Наступило короткое молчание.

— Она повторила то, что говорила её мать, что её тронуло, когда она слышала, как я играю, проходя мимо дома. Она видела меня на улице несколько раз и начала поклоняться мне. Она действительно использовала это слово: «поклоняться». Я покраснела. То есть, быть «поклоняемой» такой красивой куколкой! Я не думаю, что это была абсолютная ложь, хотя. Мне уже было за тридцать, конечно, и я никогда не могла быть такой красивой и яркой, как она, и у меня не было особого таланта, но во мне, наверное, было что-то, что привлекало её, что-то, чего ей не хватало, я полагаю. Наверное, это и было тем, что изначально заинтересовало её во мне. Я верю в это сейчас, оглядываясь назад. И я не хвастаюсь.

— Нет, я думаю, я понимаю, о чём ты говоришь.

— Она принесла с собой ноты и спросила, может ли она сыграть для меня. Я согласилась. Это было изобретение Баха. Её исполнение было... интересным. Или, точнее, странным? Оно просто не было обычным. Конечно, оно не было отполированным. Она не ходила в профессиональную школу, а те уроки, которые она брала, были наспех: она в значительной степени была самоучкой. Её звук был нетренированным. Её бы сразу отвергли на прослушивании в музыкальную школу. Но она умудрилась справиться. Хотя 90 процентов было просто ужасно, остальные 10 процентов были там: она заставляла музыку петь: это была музыка. И это было изобретение Баха! Так что я заинтересовалась ею. Мне захотелось узнать, что она собой представляет. Разумеется, в мире полно детей, которые могут играть Баха намного лучше, чем она. В двадцать раз лучше. Но большинство их исполнений были бы пустыми. У этой девочки техника была плохая, но у неё было что-то такое, что могло привлечь людей — или, по крайней мере, меня — в её исполнение. Так что я решила, что, возможно, стоит её учить. Конечно, переучивать её в этом возрасте, чтобы она могла стать профессионалом, было невозможно.

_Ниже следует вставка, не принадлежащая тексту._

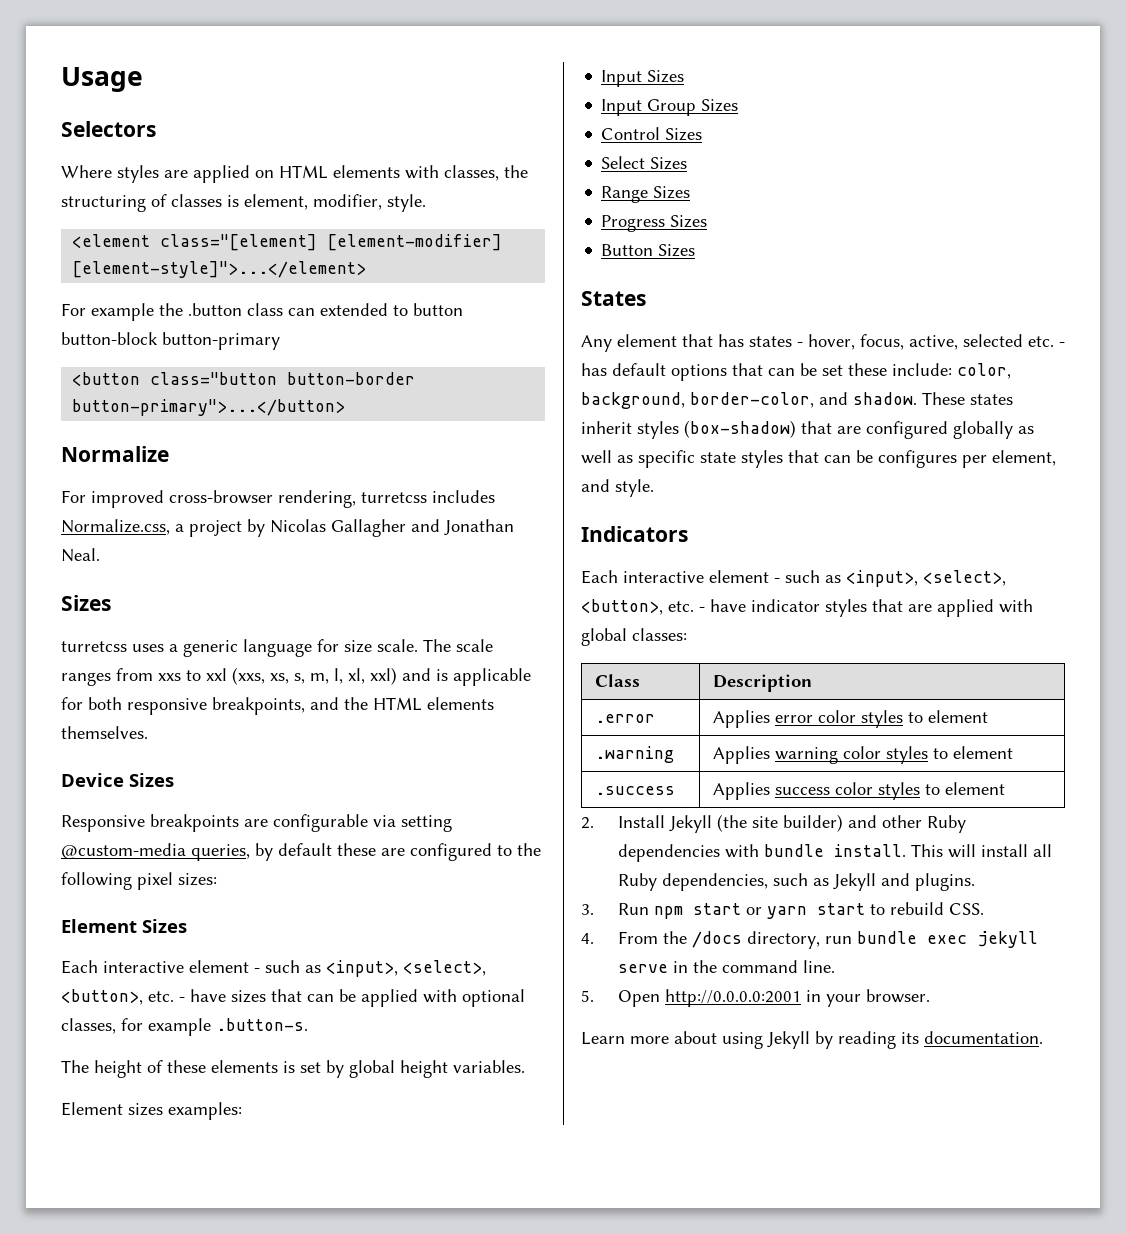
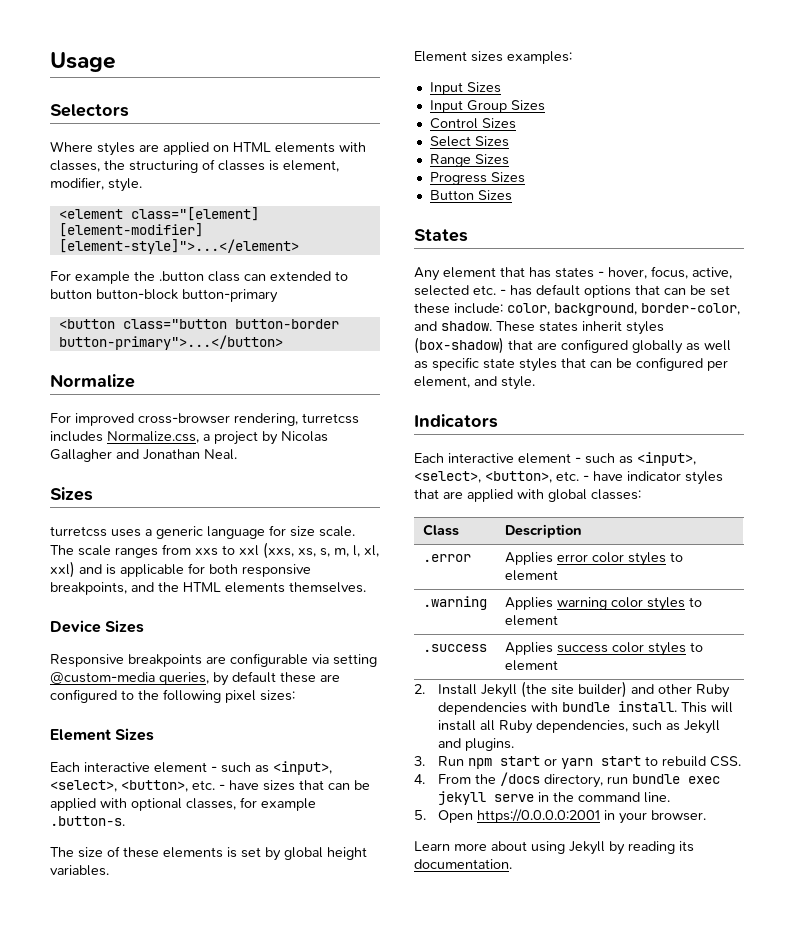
- The height of these elements is set by global height variables.
+ The size of these elements is set by global height variables.
- These states inherit styles (box-shadow) that are configured globally as well as specific state styles that can be configures per element, and style.
+ These states inherit styles (box-shadow) that are configured globally as well as specific state styles that can be configured per element, and style.
- 5. Open http://0.0.0.0:2001 in your browser.
+ 5. Open https://0.0.0.0:2001 in your browser.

Но я почувствовала, что, возможно, можно сделать из неё такого счастливого пианиста, каким я была тогда — и всё ещё остаюсь — человека, который может наслаждаться созданием музыки для себя. Однако это оказалось пустой надеждой. Она не была тем человеком, который спокойно делает что-то для себя. Это был ребёнок, который делал детальные расчёты, чтобы использовать все доступные средства для того, чтобы произвести впечатление на других людей. Она точно знала, что нужно сделать, чтобы люди восхищались и хвалили её. И она точно знала, какое исполнение привлекло бы меня. Она всё рассчитала, я уверена, и вложила всё, что у неё было, в отработку самых важных фрагментов снова и снова для меня. Я вижу, как она это делает.

— Тем не менее, даже сейчас, когда мне всё это стало ясно, я считаю, что это было замечательное исполнение, и у меня всё равно побежали бы мурашки по спине, если бы я могла услышать его снова. Зная всё, что я знаю о её недостатках, хитрости и лжи, я всё равно почувствовала бы это. Говорю тебе, в мире существуют такие вещи.